En el atentado participaron tres etarras: el asesino, una mujer que realizó labores de cobertura y una tercera persona que les esperó en una parada de autobús próxima con un coche para huir.
Benigno Villalobos, hijo y hermano de guardias civiles, había nacido en la localidad vizcaína de Lemóniz, aunque fue enterrado en Cerezales del Condado, de donde son naturales sus padres. Casado y con tres hijos de 16, 12 y 7 años, ingresó en el cuerpo en 1974 y había sido destinado al País Vasco un año después.
En agosto de 1997, José Luis Martín Carmona y Lourdes Churruca Medinabeitia fueron condenados a penas de 38 años de cárcel por su participación en su asesinato.
Según quedó probado, ambos robaron un coche en Getxo (Vizcaya) y le cambiaron la matrícula. Posteriormente se dirigieron a Trapaga y esperaron a que la víctima saliera de su domicilio. El jefe del comando, Ángel Irazabalbeitia, fue quien disparó al agente tres balas, a la cabeza y desde muy corta distancia, que le causaron la muerte.
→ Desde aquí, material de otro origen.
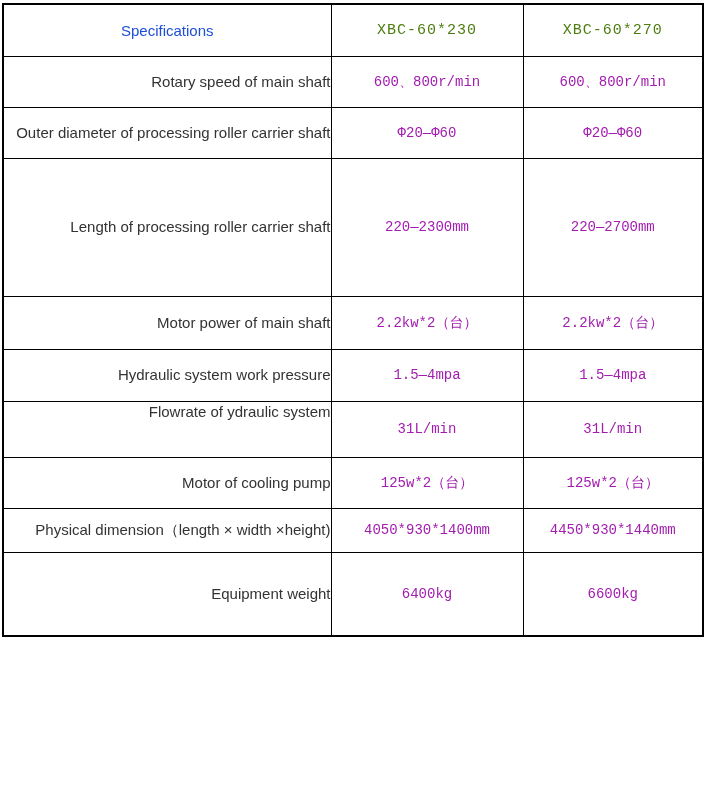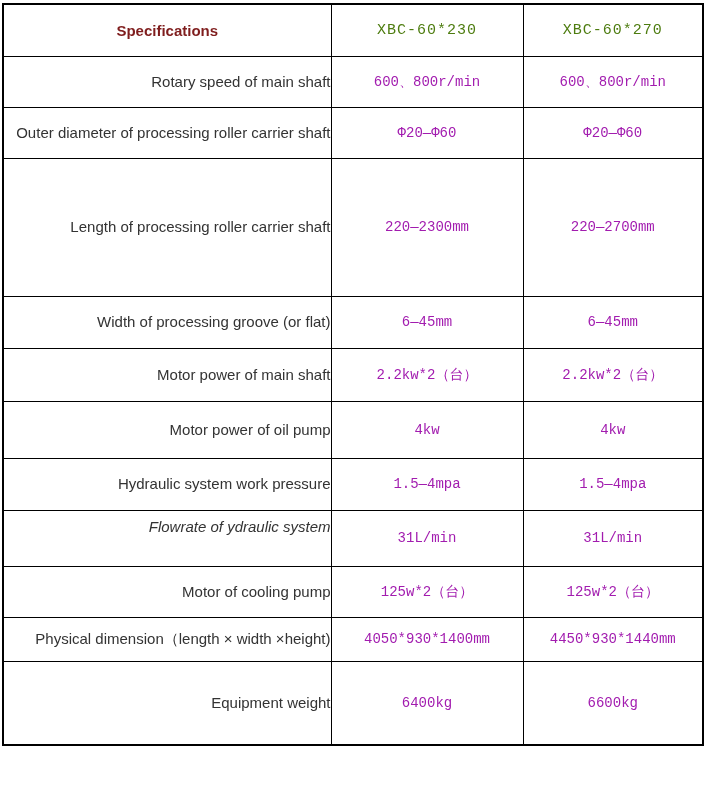"Specifications" th.head-label { color: #7f1d1d -> #1d4ed8; font-weight: bold -> normal }
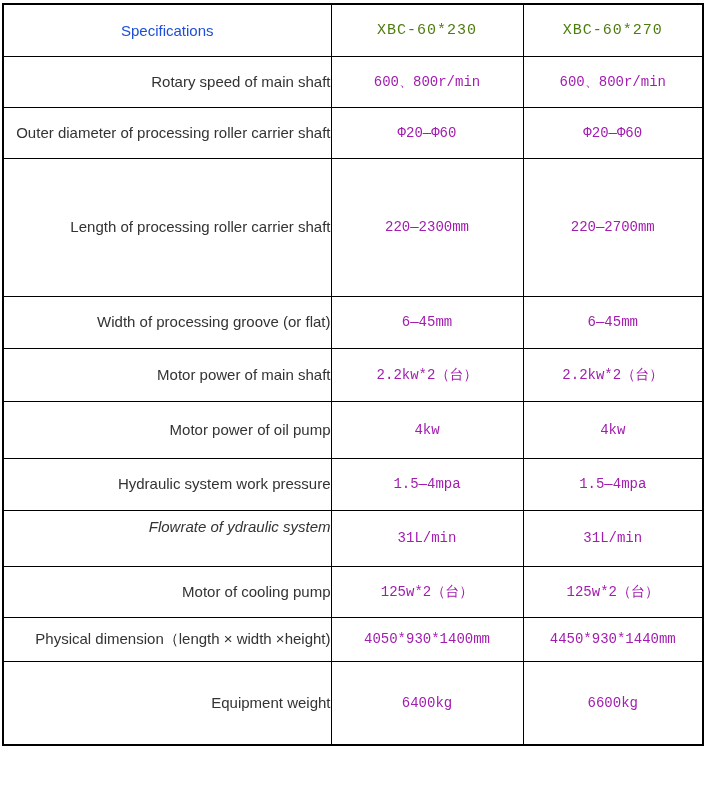"Width of processing groove (or" tr { html: <tr> <td>Width of processing groove (or flat)</td> <td>6—45mm</td> <td>6—45mm</td> </tr> -> none }
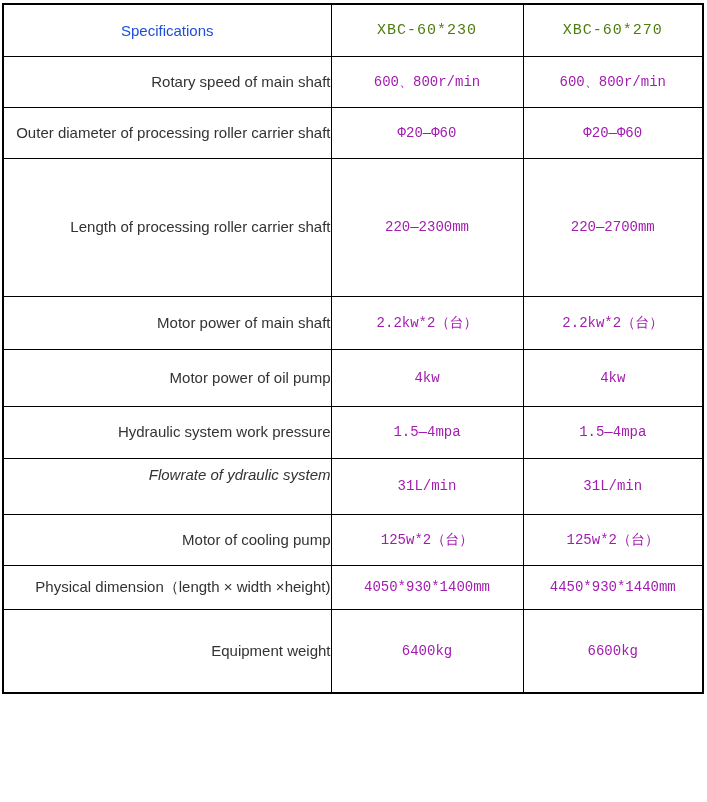"Motor power of oil pump" tr { html: <tr> <td>Motor power of oil pump</td> <td>4kw</td> <td>4kw</td> </tr> -> none }
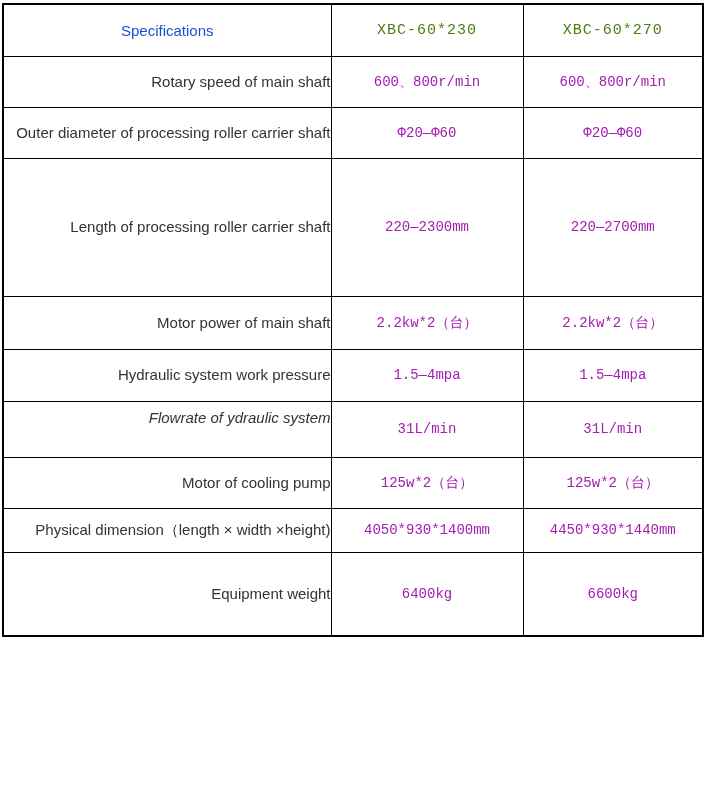"Flowrate of ydraulic system" td.label.vtop { font-style: italic -> none; padding-top: 6px -> none }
Churruca cubrió la acción y Martín esperó al volante.
Irazabalbeitia, el marido de Churruca, resultó muerto en el enfrentamiento con la Ertzaintza en el que sus compañeros fueron detenidos en noviembre de 1994. Se da la circunstancia de que este grupo etarra intentó al menos en cinco ocasiones asesinar al consejero de Interior del Gobierno vasco, Juan María Atutxa. También habían realizado seguimientos con vistas a realizar atentados contra la juez de vigilancia penitenciaria de Bilbao, Ruth Alonso; el fiscal antidroga de Vizcaya, José Javier Huete; la esposa del ex ministro de Justicia e Interior Juan Alberto Belloch, y el periodista José Antonio Zarzalejos. En julio de 2004, la Audiencia Nacional condenó también a 32 años de cárcel a Gorka Martínez Ahedo, perteneciente a la infraestructura del comando Vizcaya, como cooperador en el asesinato del guardia civil.
El pasado domingo, en Cerezales del Condado, todos acompañaron a la madre de Benigno. Ahora su memoria será compartida.